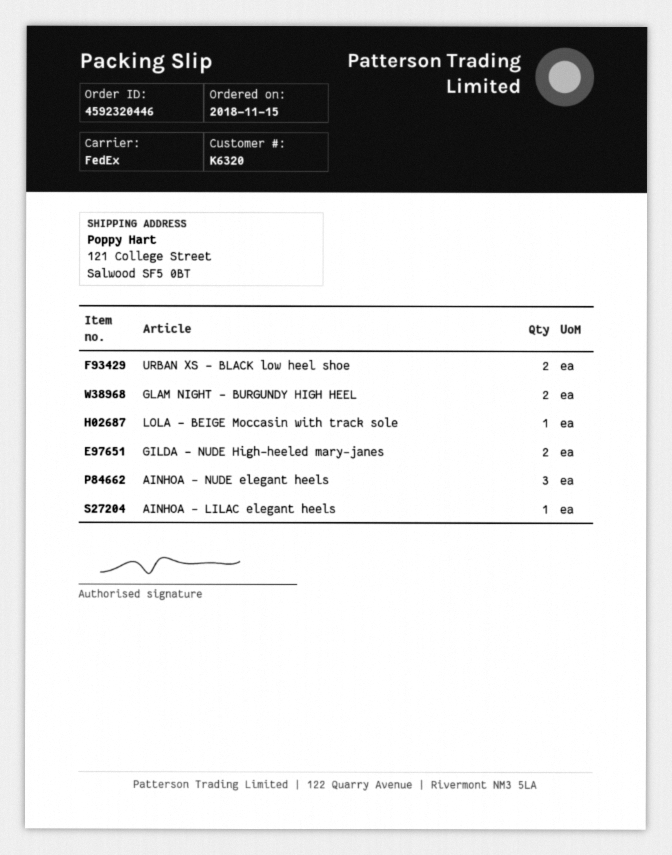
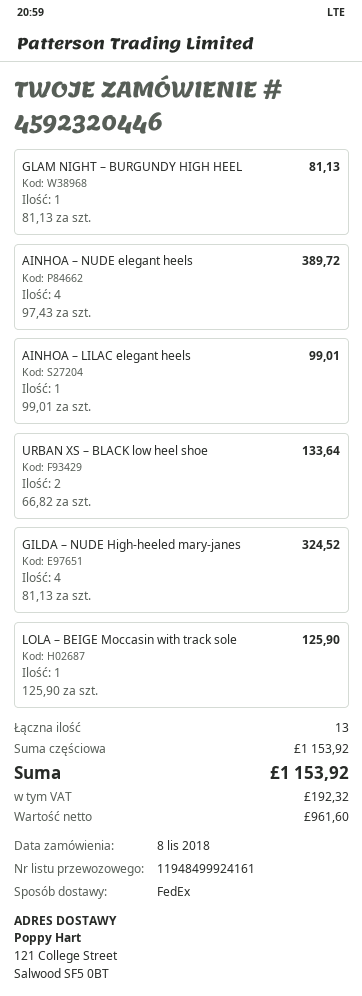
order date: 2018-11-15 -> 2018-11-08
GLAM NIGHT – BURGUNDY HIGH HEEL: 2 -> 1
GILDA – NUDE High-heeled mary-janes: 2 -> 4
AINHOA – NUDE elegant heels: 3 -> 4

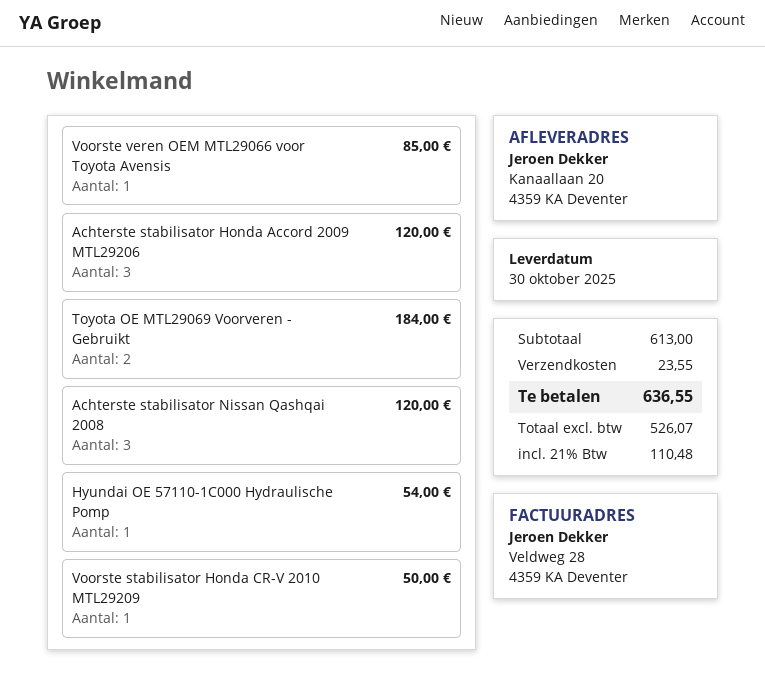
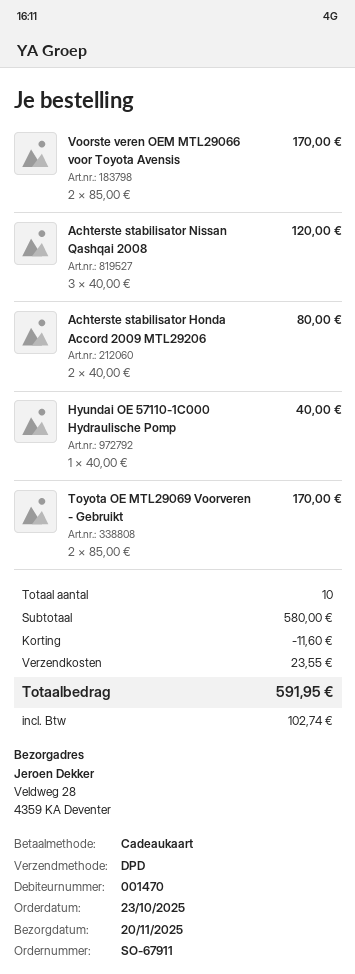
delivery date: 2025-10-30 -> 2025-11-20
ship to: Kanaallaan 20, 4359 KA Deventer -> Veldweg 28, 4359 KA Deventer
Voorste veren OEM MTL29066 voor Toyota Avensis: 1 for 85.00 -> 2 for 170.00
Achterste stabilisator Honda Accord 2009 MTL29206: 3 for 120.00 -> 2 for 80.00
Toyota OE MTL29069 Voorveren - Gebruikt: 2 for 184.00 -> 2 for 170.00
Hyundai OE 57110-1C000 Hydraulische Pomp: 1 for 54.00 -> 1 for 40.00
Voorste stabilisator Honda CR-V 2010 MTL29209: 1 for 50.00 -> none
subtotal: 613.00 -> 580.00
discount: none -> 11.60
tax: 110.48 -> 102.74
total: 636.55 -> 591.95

• **Work item**: The response must match the data line for line, from its first line through the line with "Voorste veren OEM", inclusive, and must leave out the pictures.

• **Response**:
order date: 2018-11-15 -> 2018-11-08
GLAM NIGHT – BURGUNDY HIGH HEEL: 2 -> 1
GILDA – NUDE High-heeled mary-janes: 2 -> 4
AINHOA – NUDE elegant heels: 3 -> 4

delivery date: 2025-10-30 -> 2025-11-20
ship to: Kanaallaan 20, 4359 KA Deventer -> Veldweg 28, 4359 KA Deventer
Voorste veren OEM MTL29066 voor Toyota Avensis: 1 for 85.00 -> 2 for 170.00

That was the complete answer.